Data under study:
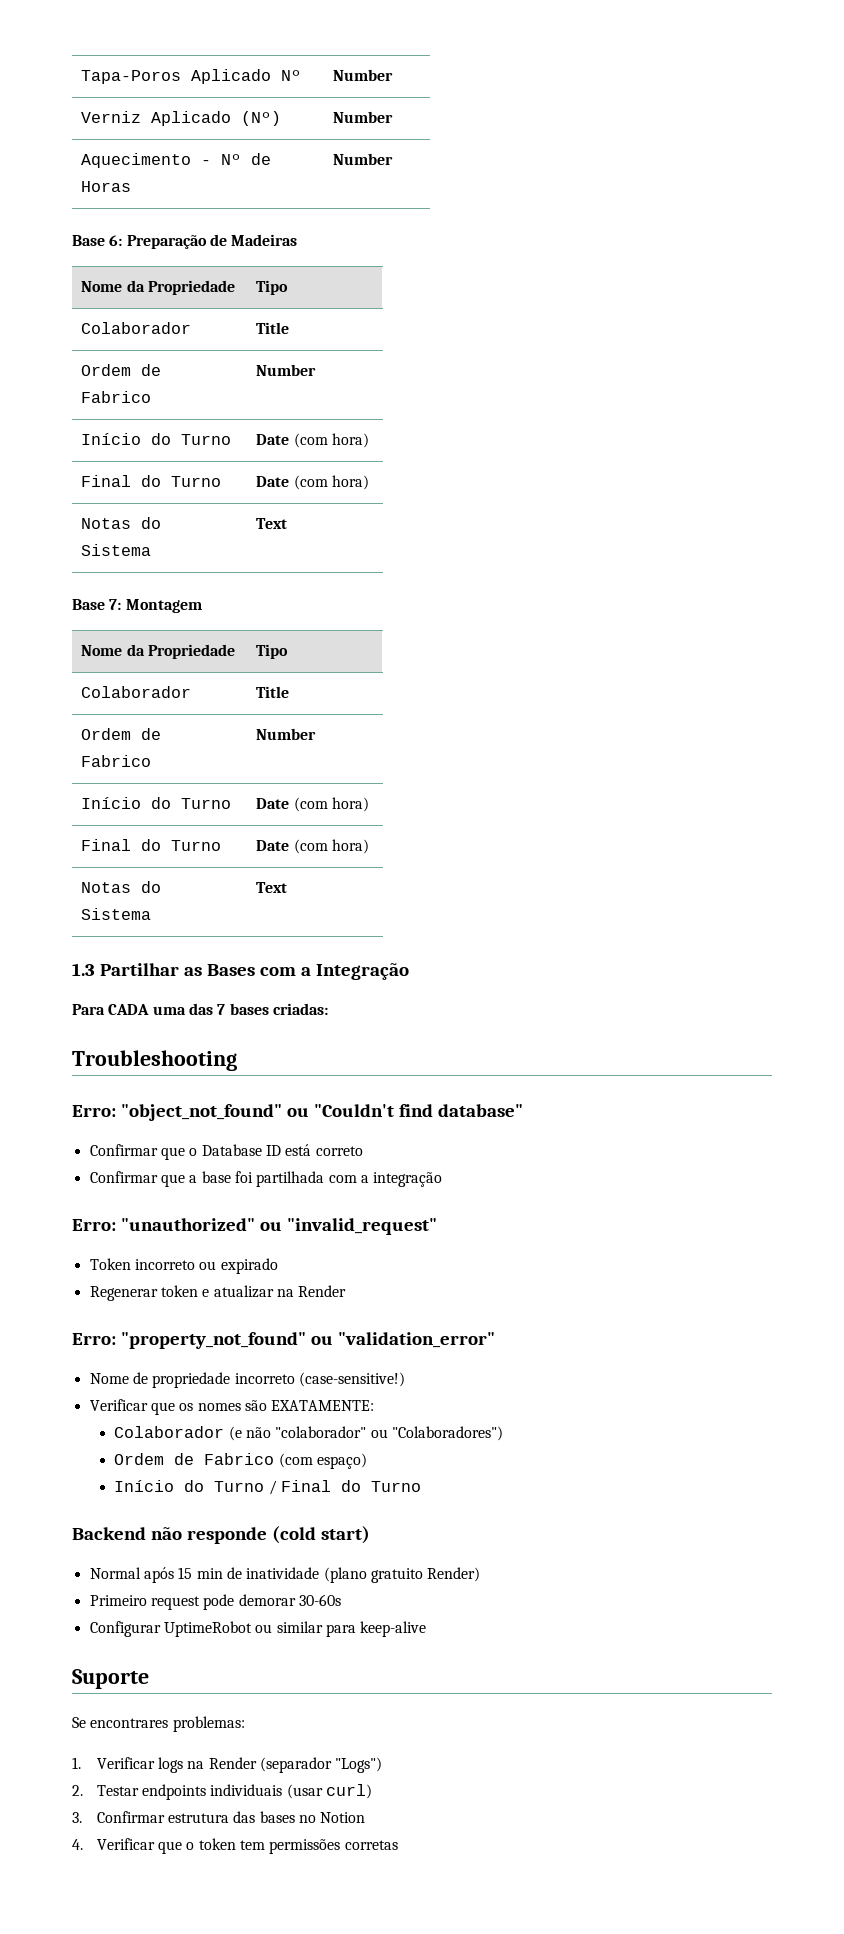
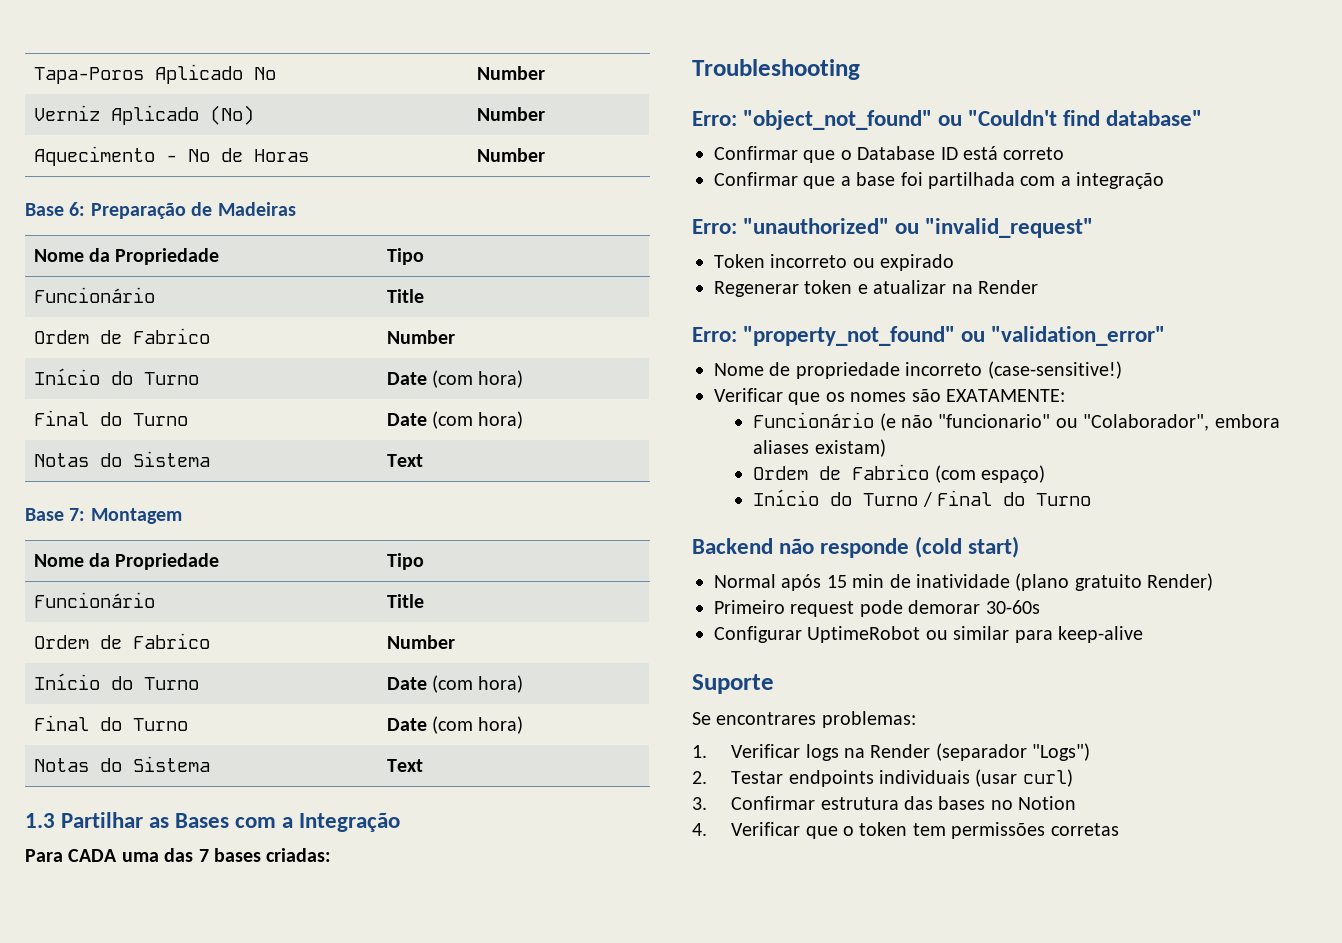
  Base 6: Preparação de Madeiras
  Nome da Propriedade | Tipo
- Colaborador | Title
+ Funcionário | Title
  Base 7: Montagem
  Nome da Propriedade | Tipo
- Colaborador | Title
+ Funcionário | Title
- Colaborador (e não "colaborador" ou "Colaboradores")
+ Funcionário (e não "funcionario" ou "Colaborador", embora aliases existam)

Task directions:
Could you output every record above exactly as it appears, without the pictures?

Solution to the problem:
  Base 6: Preparação de Madeiras
  Nome da Propriedade | Tipo
- Colaborador | Title
+ Funcionário | Title
  Base 7: Montagem
  Nome da Propriedade | Tipo
- Colaborador | Title
+ Funcionário | Title
- Colaborador (e não "colaborador" ou "Colaboradores")
+ Funcionário (e não "funcionario" ou "Colaborador", embora aliases existam)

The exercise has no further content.